Dataset records:
▬▬▬

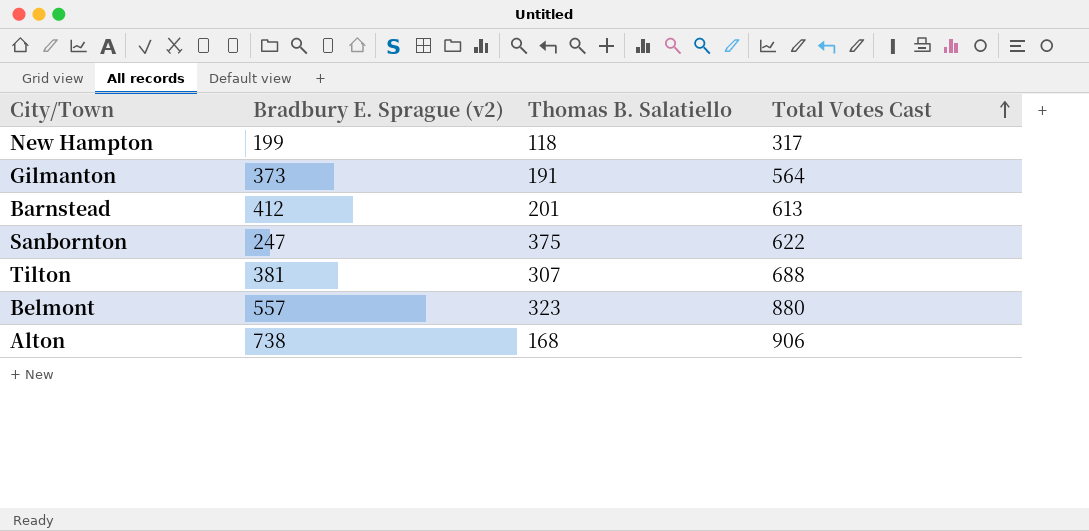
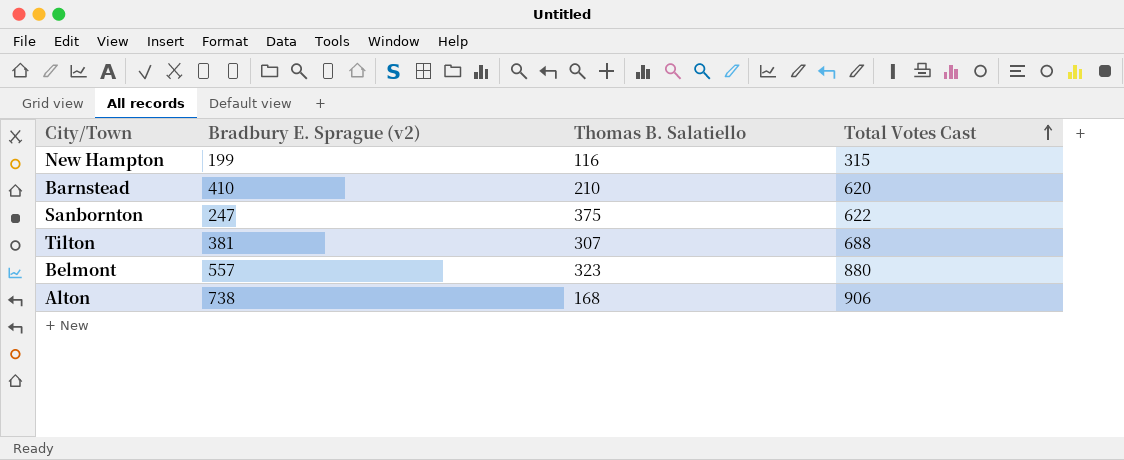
row Gilmanton: 373 | 191 | 564 -> none
New Hampton | Thomas B. Salatiello: 118 -> 116
New Hampton | Total Votes Cast: 317 -> 315
Barnstead | Bradbury E. Sprague (v2): 412 -> 410
Barnstead | Thomas B. Salatiello: 201 -> 210
Barnstead | Total Votes Cast: 613 -> 620

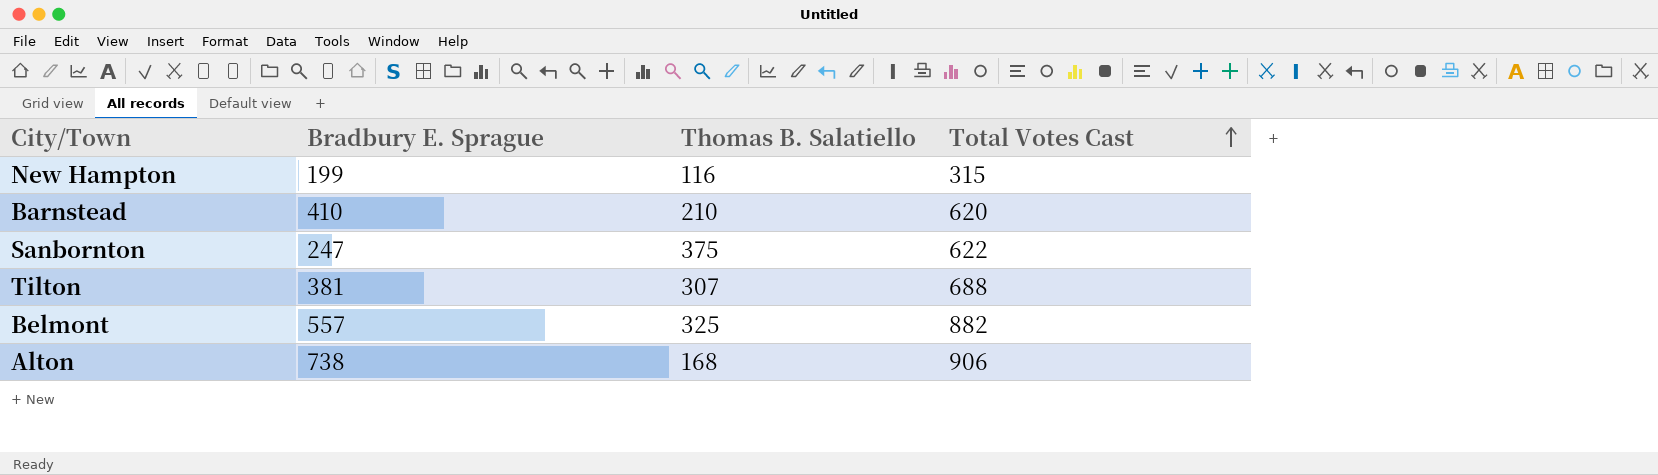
column name: Bradbury E. Sprague (v2) -> Bradbury E. Sprague
Belmont | Thomas B. Salatiello: 323 -> 325
Belmont | Total Votes Cast: 880 -> 882

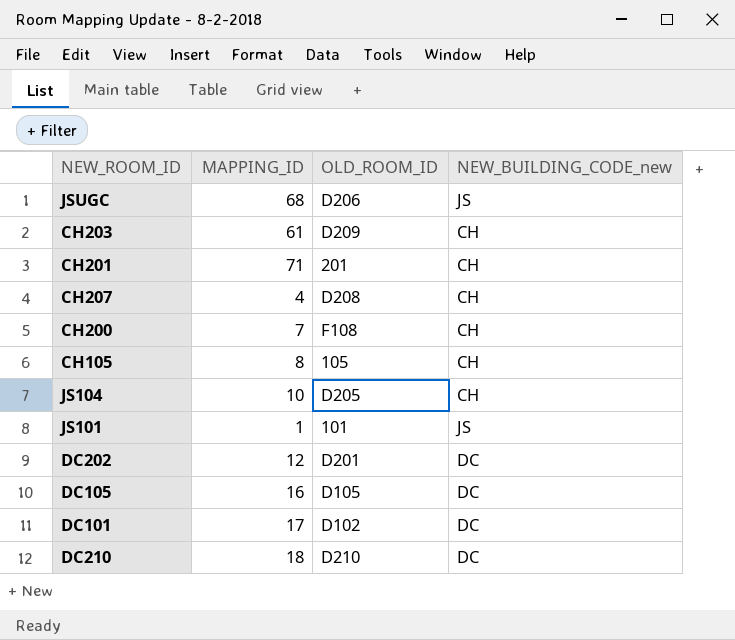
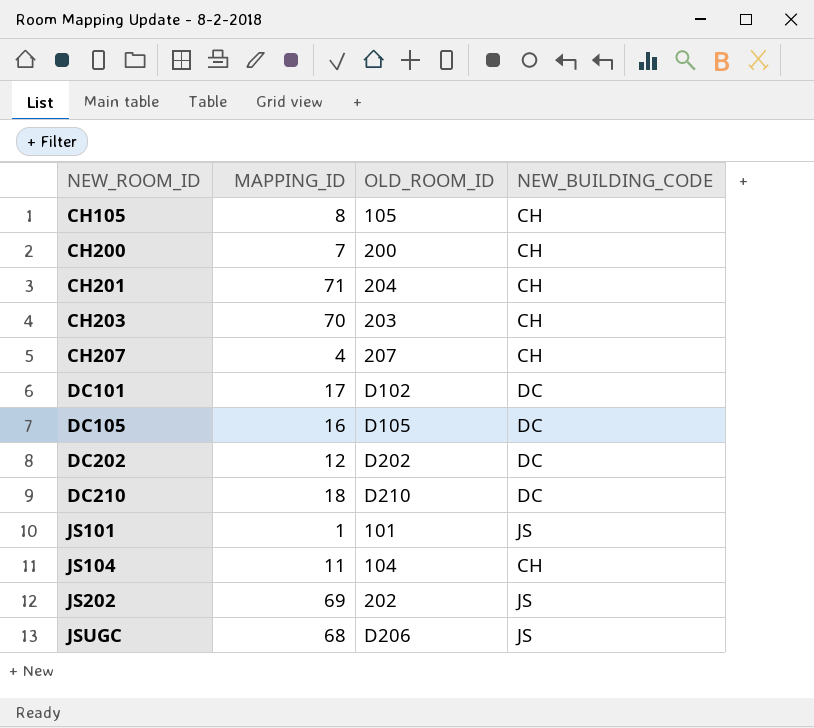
row order: none -> NEW_ROOM_ID ascending
column name: NEW_BUILDING_CODE_new -> NEW_BUILDING_CODE
CH200 | OLD_ROOM_ID: F108 -> 200
CH201 | OLD_ROOM_ID: 201 -> 204
CH203 | MAPPING_ID: 61 -> 70
CH203 | OLD_ROOM_ID: D209 -> 203
CH207 | OLD_ROOM_ID: D208 -> 207
DC202 | OLD_ROOM_ID: D201 -> D202
JS104 | MAPPING_ID: 10 -> 11
JS104 | OLD_ROOM_ID: D205 -> 104
row JS202: none -> 69 | 202 | JS

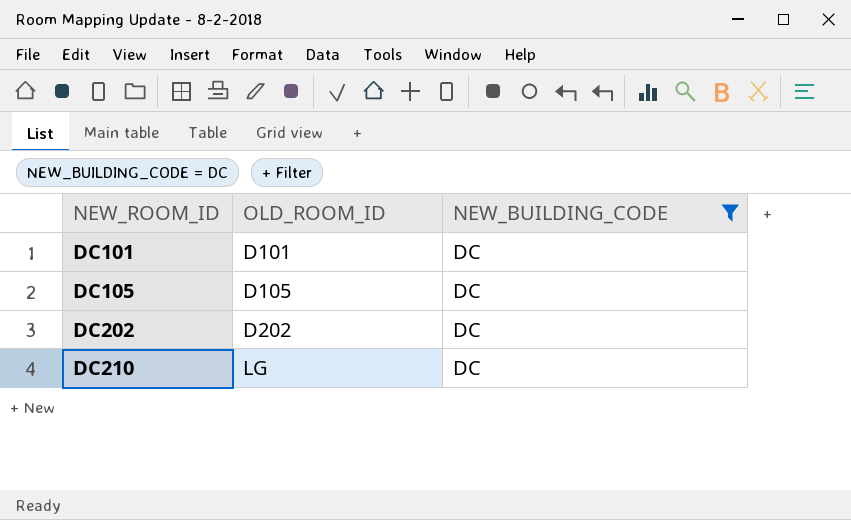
filter: none -> NEW_BUILDING_CODE = DC
column MAPPING_ID | position: 2 -> none
DC101 | OLD_ROOM_ID: D102 -> D101
DC210 | OLD_ROOM_ID: D210 -> LG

▬▬▬

EXERCISE OBJECTIVE
Your answer must be the records above, word for word, with every picture left out.

EXERCISE ANSWER
row Gilmanton: 373 | 191 | 564 -> none
New Hampton | Thomas B. Salatiello: 118 -> 116
New Hampton | Total Votes Cast: 317 -> 315
Barnstead | Bradbury E. Sprague (v2): 412 -> 410
Barnstead | Thomas B. Salatiello: 201 -> 210
Barnstead | Total Votes Cast: 613 -> 620

column name: Bradbury E. Sprague (v2) -> Bradbury E. Sprague
Belmont | Thomas B. Salatiello: 323 -> 325
Belmont | Total Votes Cast: 880 -> 882

row order: none -> NEW_ROOM_ID ascending
column name: NEW_BUILDING_CODE_new -> NEW_BUILDING_CODE
CH200 | OLD_ROOM_ID: F108 -> 200
CH201 | OLD_ROOM_ID: 201 -> 204
CH203 | MAPPING_ID: 61 -> 70
CH203 | OLD_ROOM_ID: D209 -> 203
CH207 | OLD_ROOM_ID: D208 -> 207
DC202 | OLD_ROOM_ID: D201 -> D202
JS104 | MAPPING_ID: 10 -> 11
JS104 | OLD_ROOM_ID: D205 -> 104
row JS202: none -> 69 | 202 | JS

filter: none -> NEW_BUILDING_CODE = DC
column MAPPING_ID | position: 2 -> none
DC101 | OLD_ROOM_ID: D102 -> D101
DC210 | OLD_ROOM_ID: D210 -> LG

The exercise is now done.